* _Aim of the exercise_
Extract the records below word for word and ignore the images.

--- Source data Enclosed Below ---

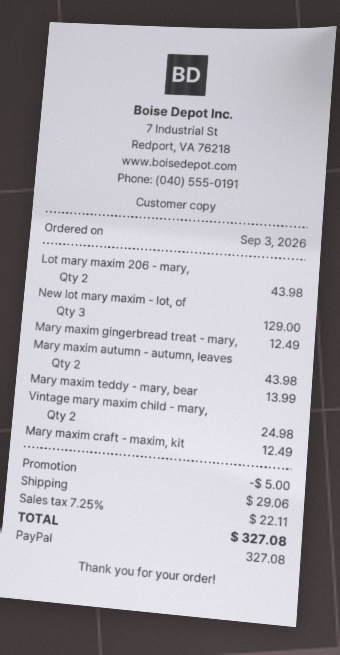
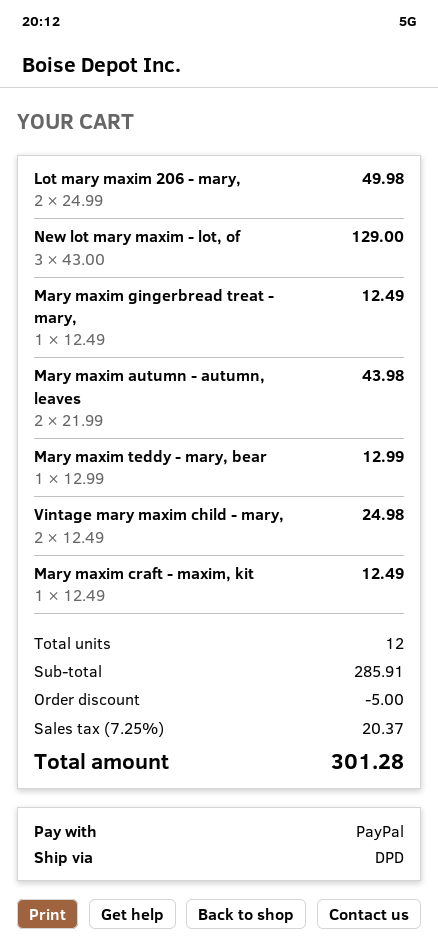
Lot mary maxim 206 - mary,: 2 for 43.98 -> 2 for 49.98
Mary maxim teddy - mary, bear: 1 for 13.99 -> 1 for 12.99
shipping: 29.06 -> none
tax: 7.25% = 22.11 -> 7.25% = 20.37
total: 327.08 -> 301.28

--- End of Enclosed Source data ---

* _Solution to this exercise_
Lot mary maxim 206 - mary,: 2 for 43.98 -> 2 for 49.98
Mary maxim teddy - mary, bear: 1 for 13.99 -> 1 for 12.99
shipping: 29.06 -> none
tax: 7.25% = 22.11 -> 7.25% = 20.37
total: 327.08 -> 301.28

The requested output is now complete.